*Information provided*.
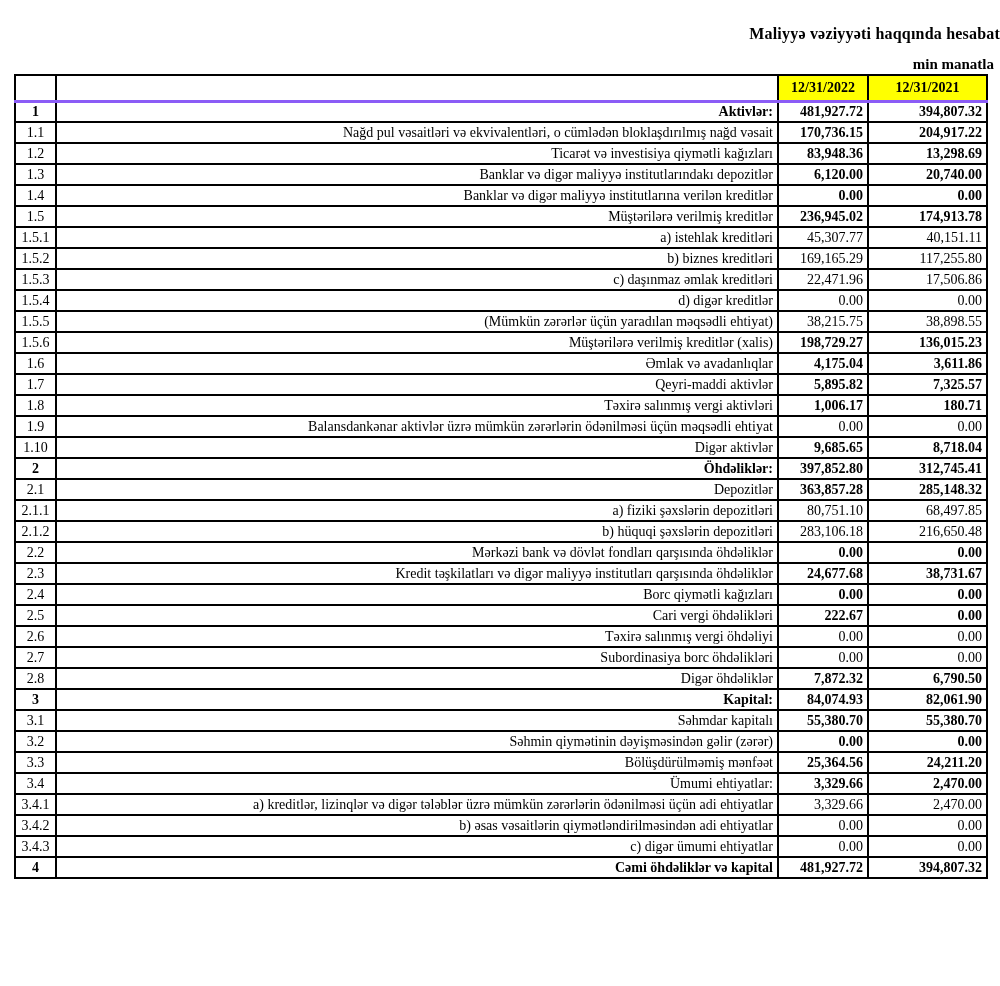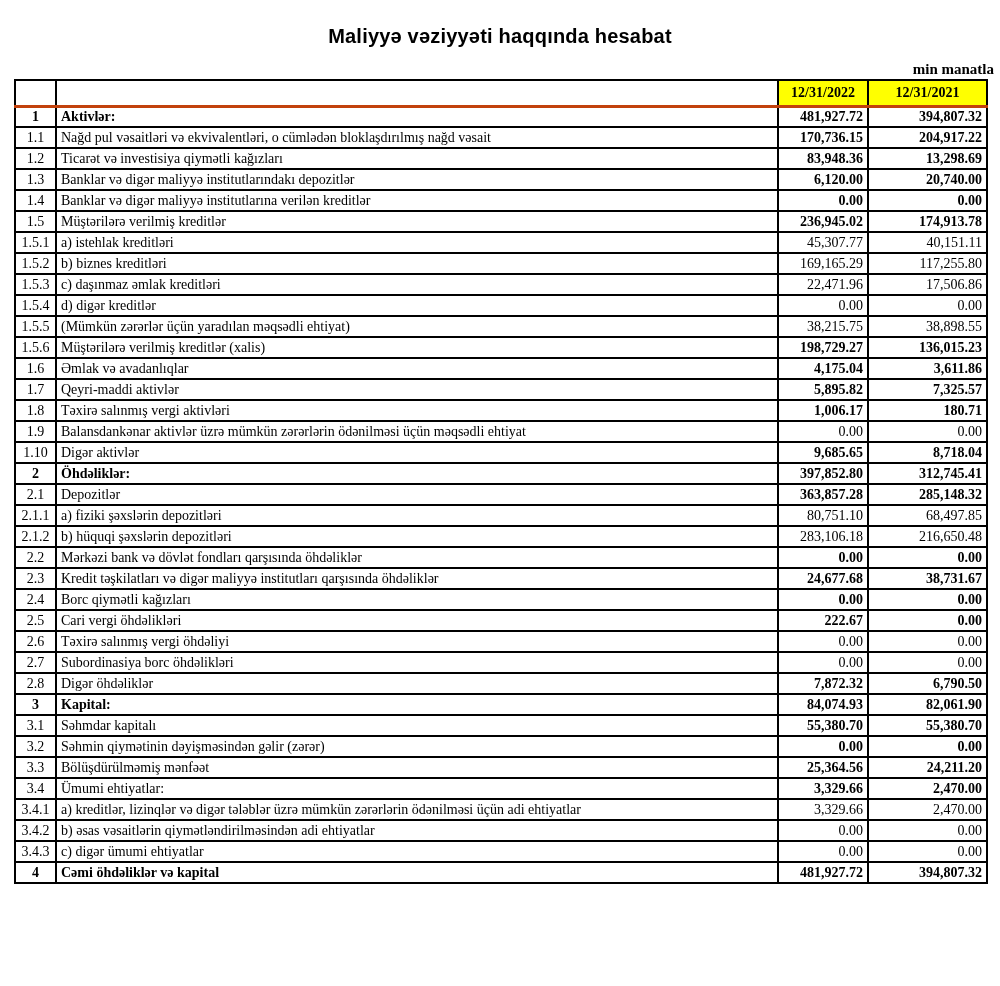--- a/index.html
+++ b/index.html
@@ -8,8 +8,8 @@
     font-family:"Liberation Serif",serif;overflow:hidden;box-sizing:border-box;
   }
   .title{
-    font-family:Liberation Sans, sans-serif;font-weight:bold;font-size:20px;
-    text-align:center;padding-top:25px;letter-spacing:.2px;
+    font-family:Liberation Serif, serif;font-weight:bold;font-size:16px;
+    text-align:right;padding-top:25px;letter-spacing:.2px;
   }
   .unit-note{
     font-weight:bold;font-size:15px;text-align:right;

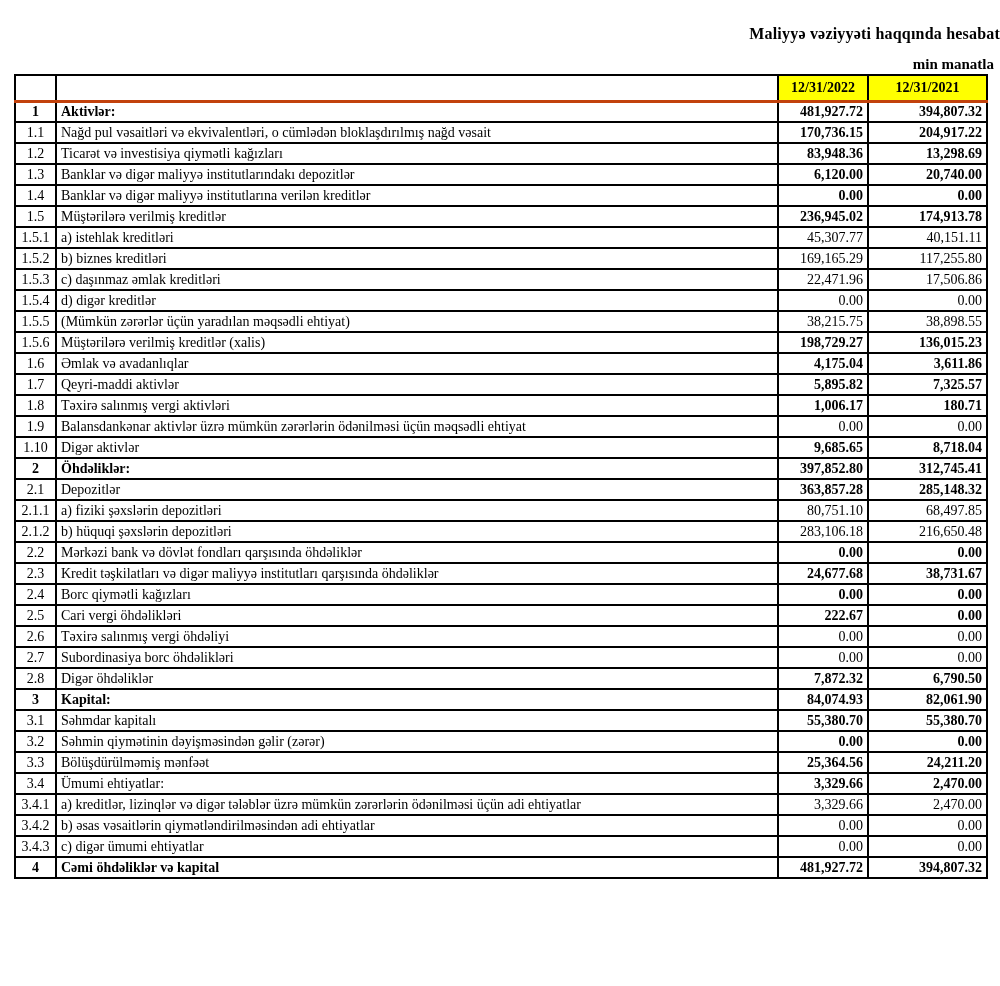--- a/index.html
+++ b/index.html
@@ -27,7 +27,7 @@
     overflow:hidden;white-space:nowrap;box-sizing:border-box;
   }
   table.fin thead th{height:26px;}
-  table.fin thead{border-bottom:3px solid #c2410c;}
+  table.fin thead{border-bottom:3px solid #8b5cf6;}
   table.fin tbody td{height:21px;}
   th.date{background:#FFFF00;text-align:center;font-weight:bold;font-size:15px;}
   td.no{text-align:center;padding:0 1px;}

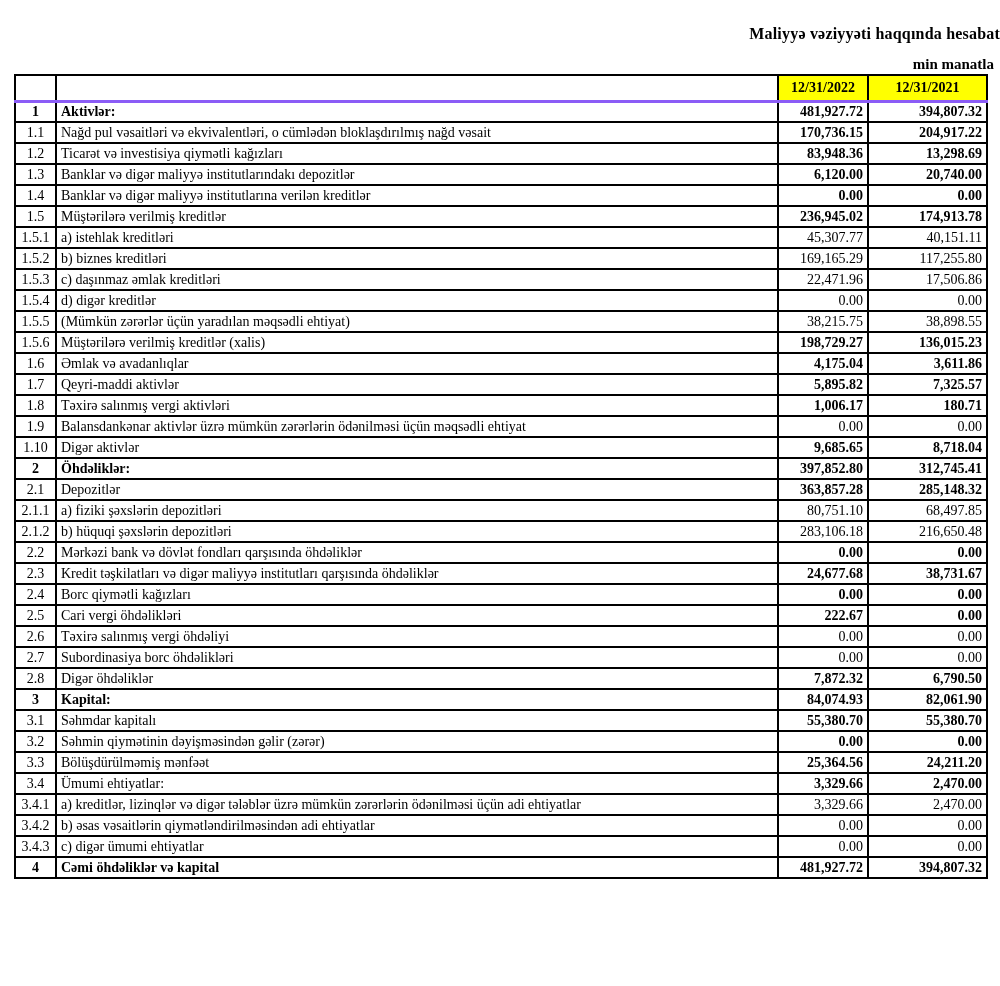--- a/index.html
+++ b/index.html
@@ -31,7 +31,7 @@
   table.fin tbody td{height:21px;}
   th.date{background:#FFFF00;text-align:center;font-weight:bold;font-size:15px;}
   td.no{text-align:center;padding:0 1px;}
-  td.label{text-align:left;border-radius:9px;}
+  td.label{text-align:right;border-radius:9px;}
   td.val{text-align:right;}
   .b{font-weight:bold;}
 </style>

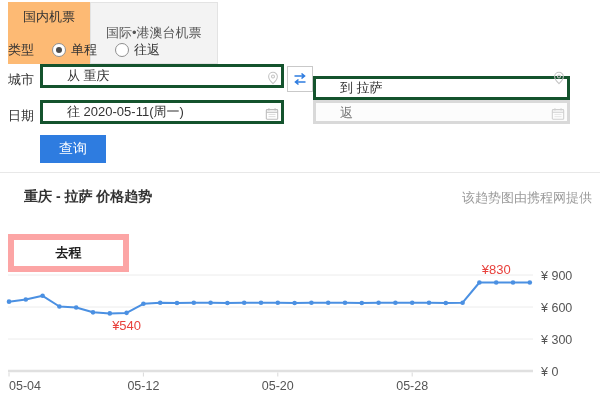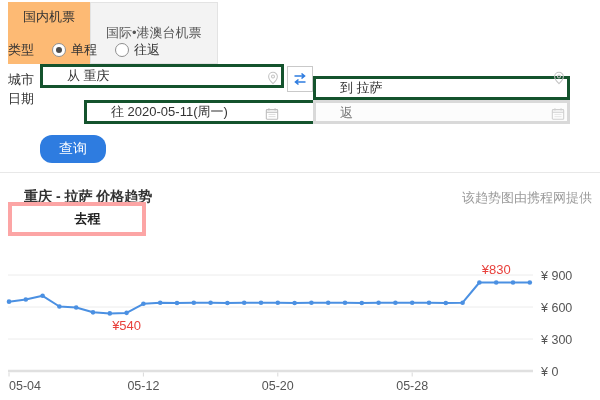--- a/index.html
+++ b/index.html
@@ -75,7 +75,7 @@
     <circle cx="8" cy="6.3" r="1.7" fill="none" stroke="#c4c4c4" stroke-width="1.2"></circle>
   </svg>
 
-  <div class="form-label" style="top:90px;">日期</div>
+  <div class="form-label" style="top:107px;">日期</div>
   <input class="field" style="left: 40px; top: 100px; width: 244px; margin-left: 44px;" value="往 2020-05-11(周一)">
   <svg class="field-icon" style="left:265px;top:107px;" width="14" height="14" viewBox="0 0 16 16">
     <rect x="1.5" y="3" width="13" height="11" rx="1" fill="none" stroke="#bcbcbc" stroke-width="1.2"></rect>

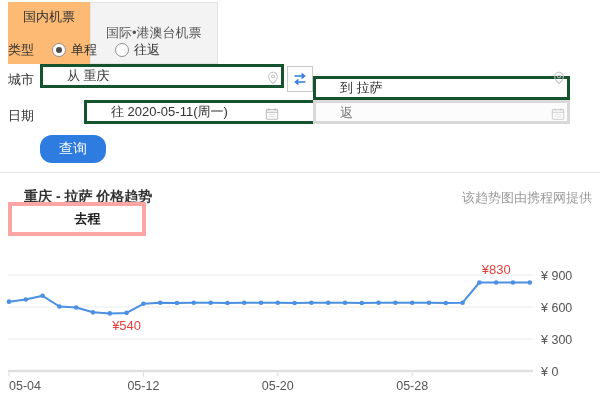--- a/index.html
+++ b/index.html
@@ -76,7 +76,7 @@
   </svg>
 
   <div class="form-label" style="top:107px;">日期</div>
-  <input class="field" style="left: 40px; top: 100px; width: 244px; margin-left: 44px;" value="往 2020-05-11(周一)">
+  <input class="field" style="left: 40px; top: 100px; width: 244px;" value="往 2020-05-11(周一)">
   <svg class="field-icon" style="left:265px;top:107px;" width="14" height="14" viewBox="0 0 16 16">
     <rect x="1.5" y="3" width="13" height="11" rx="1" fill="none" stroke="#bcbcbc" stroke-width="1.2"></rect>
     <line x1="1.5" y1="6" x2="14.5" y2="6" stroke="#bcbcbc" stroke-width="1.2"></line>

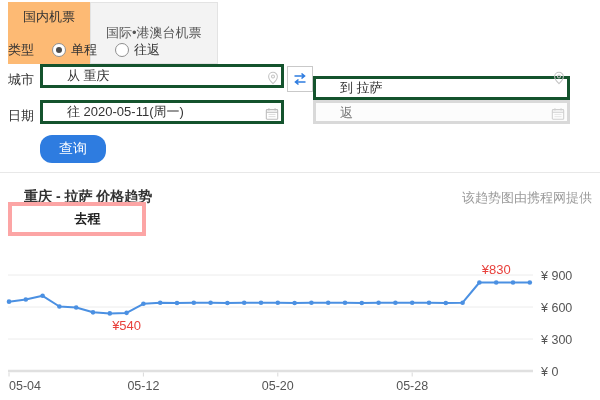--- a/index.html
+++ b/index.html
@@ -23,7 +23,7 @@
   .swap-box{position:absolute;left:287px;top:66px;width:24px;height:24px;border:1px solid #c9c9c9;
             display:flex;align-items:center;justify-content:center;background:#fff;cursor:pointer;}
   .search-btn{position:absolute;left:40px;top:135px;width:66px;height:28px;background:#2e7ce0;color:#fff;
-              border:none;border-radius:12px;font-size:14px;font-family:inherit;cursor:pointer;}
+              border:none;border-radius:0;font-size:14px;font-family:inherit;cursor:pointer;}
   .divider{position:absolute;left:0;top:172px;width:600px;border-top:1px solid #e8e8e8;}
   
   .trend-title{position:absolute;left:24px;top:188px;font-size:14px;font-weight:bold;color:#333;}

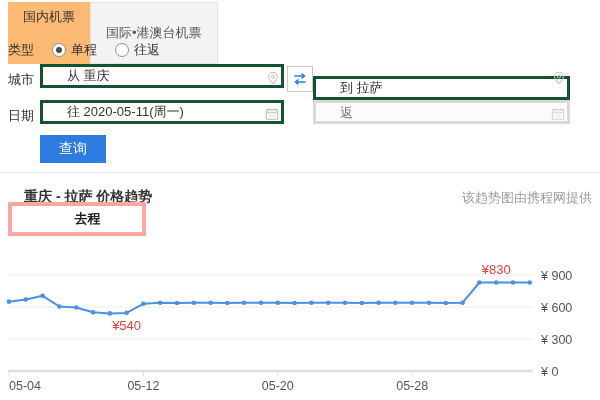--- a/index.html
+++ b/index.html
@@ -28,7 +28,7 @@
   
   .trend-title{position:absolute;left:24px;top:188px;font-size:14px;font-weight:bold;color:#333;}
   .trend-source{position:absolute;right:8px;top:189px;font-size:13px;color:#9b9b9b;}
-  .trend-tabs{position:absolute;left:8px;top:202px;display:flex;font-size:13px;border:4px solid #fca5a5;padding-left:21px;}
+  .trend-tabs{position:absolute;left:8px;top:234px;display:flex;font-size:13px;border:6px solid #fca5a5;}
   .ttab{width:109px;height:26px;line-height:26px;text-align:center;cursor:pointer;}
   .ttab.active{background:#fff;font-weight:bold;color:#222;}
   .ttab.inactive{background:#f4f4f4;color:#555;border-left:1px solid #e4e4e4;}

*Required action*. What's needed is an exact retyping of the records, pictures excluded.

*Answer section*.
--- a/index.html
+++ b/index.html
@@ -8,8 +8,8 @@
     font-family:"Liberation Serif",serif;overflow:hidden;box-sizing:border-box;
   }
   .title{
-    font-family:Liberation Sans, sans-serif;font-weight:bold;font-size:20px;
-    text-align:center;padding-top:25px;letter-spacing:.2px;
+    font-family:Liberation Serif, serif;font-weight:bold;font-size:16px;
+    text-align:right;padding-top:25px;letter-spacing:.2px;
   }
   .unit-note{
     font-weight:bold;font-size:15px;text-align:right;

--- a/index.html
+++ b/index.html
@@ -27,7 +27,7 @@
     overflow:hidden;white-space:nowrap;box-sizing:border-box;
   }
   table.fin thead th{height:26px;}
-  table.fin thead{border-bottom:3px solid #c2410c;}
+  table.fin thead{border-bottom:3px solid #8b5cf6;}
   table.fin tbody td{height:21px;}
   th.date{background:#FFFF00;text-align:center;font-weight:bold;font-size:15px;}
   td.no{text-align:center;padding:0 1px;}

--- a/index.html
+++ b/index.html
@@ -31,7 +31,7 @@
   table.fin tbody td{height:21px;}
   th.date{background:#FFFF00;text-align:center;font-weight:bold;font-size:15px;}
   td.no{text-align:center;padding:0 1px;}
-  td.label{text-align:left;border-radius:9px;}
+  td.label{text-align:right;border-radius:9px;}
   td.val{text-align:right;}
   .b{font-weight:bold;}
 </style>

--- a/index.html
+++ b/index.html
@@ -75,7 +75,7 @@
     <circle cx="8" cy="6.3" r="1.7" fill="none" stroke="#c4c4c4" stroke-width="1.2"></circle>
   </svg>
 
-  <div class="form-label" style="top:90px;">日期</div>
+  <div class="form-label" style="top:107px;">日期</div>
   <input class="field" style="left: 40px; top: 100px; width: 244px; margin-left: 44px;" value="往 2020-05-11(周一)">
   <svg class="field-icon" style="left:265px;top:107px;" width="14" height="14" viewBox="0 0 16 16">
     <rect x="1.5" y="3" width="13" height="11" rx="1" fill="none" stroke="#bcbcbc" stroke-width="1.2"></rect>

--- a/index.html
+++ b/index.html
@@ -76,7 +76,7 @@
   </svg>
 
   <div class="form-label" style="top:107px;">日期</div>
-  <input class="field" style="left: 40px; top: 100px; width: 244px; margin-left: 44px;" value="往 2020-05-11(周一)">
+  <input class="field" style="left: 40px; top: 100px; width: 244px;" value="往 2020-05-11(周一)">
   <svg class="field-icon" style="left:265px;top:107px;" width="14" height="14" viewBox="0 0 16 16">
     <rect x="1.5" y="3" width="13" height="11" rx="1" fill="none" stroke="#bcbcbc" stroke-width="1.2"></rect>
     <line x1="1.5" y1="6" x2="14.5" y2="6" stroke="#bcbcbc" stroke-width="1.2"></line>

--- a/index.html
+++ b/index.html
@@ -23,7 +23,7 @@
   .swap-box{position:absolute;left:287px;top:66px;width:24px;height:24px;border:1px solid #c9c9c9;
             display:flex;align-items:center;justify-content:center;background:#fff;cursor:pointer;}
   .search-btn{position:absolute;left:40px;top:135px;width:66px;height:28px;background:#2e7ce0;color:#fff;
-              border:none;border-radius:12px;font-size:14px;font-family:inherit;cursor:pointer;}
+              border:none;border-radius:0;font-size:14px;font-family:inherit;cursor:pointer;}
   .divider{position:absolute;left:0;top:172px;width:600px;border-top:1px solid #e8e8e8;}
   
   .trend-title{position:absolute;left:24px;top:188px;font-size:14px;font-weight:bold;color:#333;}

--- a/index.html
+++ b/index.html
@@ -28,7 +28,7 @@
   
   .trend-title{position:absolute;left:24px;top:188px;font-size:14px;font-weight:bold;color:#333;}
   .trend-source{position:absolute;right:8px;top:189px;font-size:13px;color:#9b9b9b;}
-  .trend-tabs{position:absolute;left:8px;top:202px;display:flex;font-size:13px;border:4px solid #fca5a5;padding-left:21px;}
+  .trend-tabs{position:absolute;left:8px;top:234px;display:flex;font-size:13px;border:6px solid #fca5a5;}
   .ttab{width:109px;height:26px;line-height:26px;text-align:center;cursor:pointer;}
   .ttab.active{background:#fff;font-weight:bold;color:#222;}
   .ttab.inactive{background:#f4f4f4;color:#555;border-left:1px solid #e4e4e4;}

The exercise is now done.